BVH on CUDA ...Does it make any sense, anyway ?

Buanderie · May 16, 2009, 4:33pm

Hello,
I’m currently working on a visibility project for a VR framework, in which I compute the visibility of M AABBs according to N pyramidal frustums, using CUDA.
Even with a lot of optimizations, results are not what I expected them to be. I was actually asking myself, if this application could benefit from using a space partitioning technique… such as BVH…
But does it make any sense in CUDA ? I’ve no idea of how I can use such data structures in CUDA… I’ve read some papers already… (“Fast BVH construction on GPUs” for example).
I’m very curious about how it can be implemented.
Any ideas anyone ?

Simon_Green · May 18, 2009, 6:21pm

It’s hard to say without knowing more about your algorithm.

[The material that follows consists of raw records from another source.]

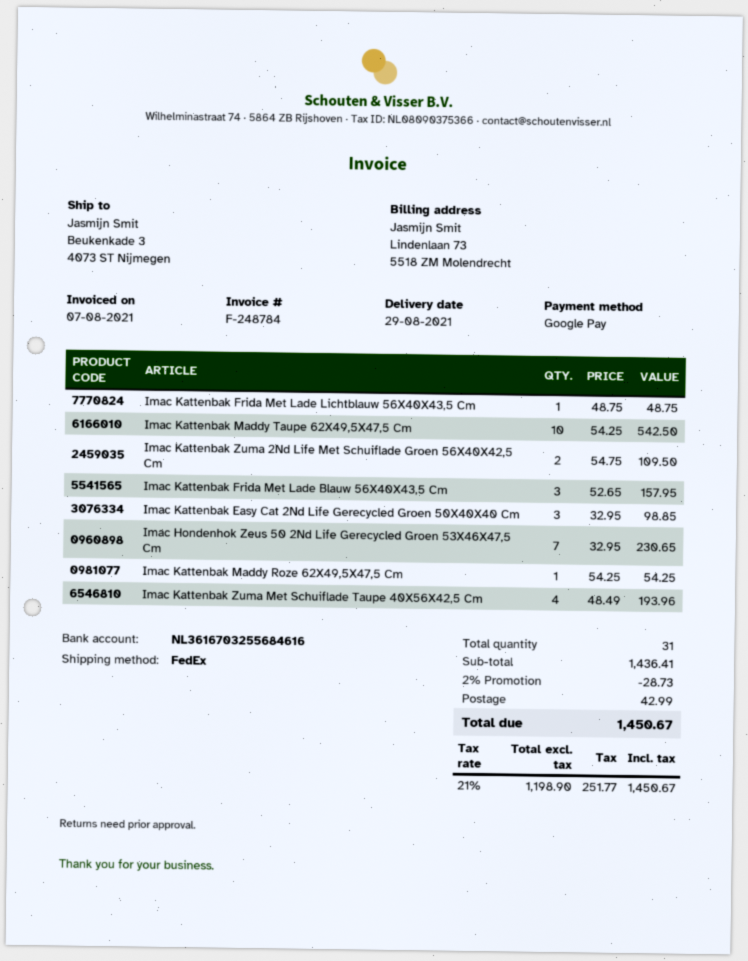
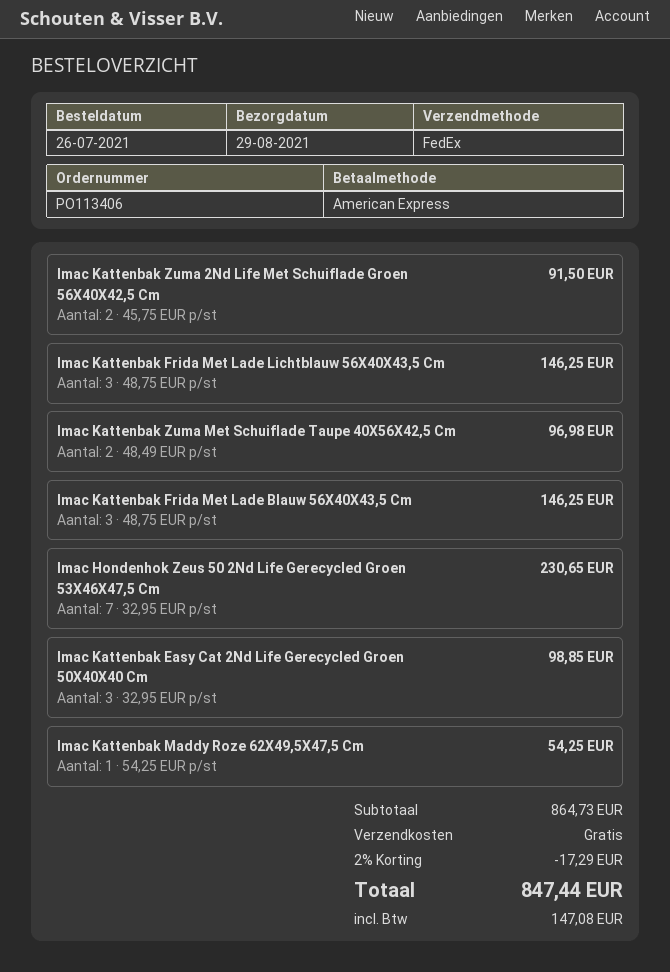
payment method: Google Pay -> American Express
Imac Kattenbak Frida Met Lade Lichtblauw 56X40X43,5 Cm: 1 x 48.75 = 48.75 -> 3 x 48.75 = 146.25
Imac Kattenbak Maddy Taupe 62X49,5X47,5 Cm: 10 x 54.25 = 542.50 -> none
Imac Kattenbak Zuma 2Nd Life Met Schuiflade Groen 56X40X42,5 Cm: 2 x 54.75 = 109.50 -> 2 x 45.75 = 91.50
Imac Kattenbak Frida Met Lade Blauw 56X40X43,5 Cm: 3 x 52.65 = 157.95 -> 3 x 48.75 = 146.25
Imac Kattenbak Zuma Met Schuiflade Taupe 40X56X42,5 Cm: 4 x 48.49 = 193.96 -> 2 x 48.49 = 96.98
subtotal: 1436.41 -> 864.73
discount: 2% = 28.73 -> 2% = 17.29
shipping: 42.99 -> 0.00
tax: 251.77 -> 147.08
total: 1450.67 -> 847.44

It’s certainly possible to implement BVH traversal in CUDA , and if you have enough parallelism (i.e. enough traversals in parallel) you should be able to get good speedups over the CPU.

Using stackless traversal (skip indices) for the tree is probably the best, but you can also get decent performance using a stack in local memory. You should access the node data using texture since it’s being accessed randomly.

tolmaion · May 19, 2009, 2:29pm

I have implemented both the construction algorithm from “Fast BVH construction on GPUs” and a stack-based traversal. On my GTX280, these yield very nice performance.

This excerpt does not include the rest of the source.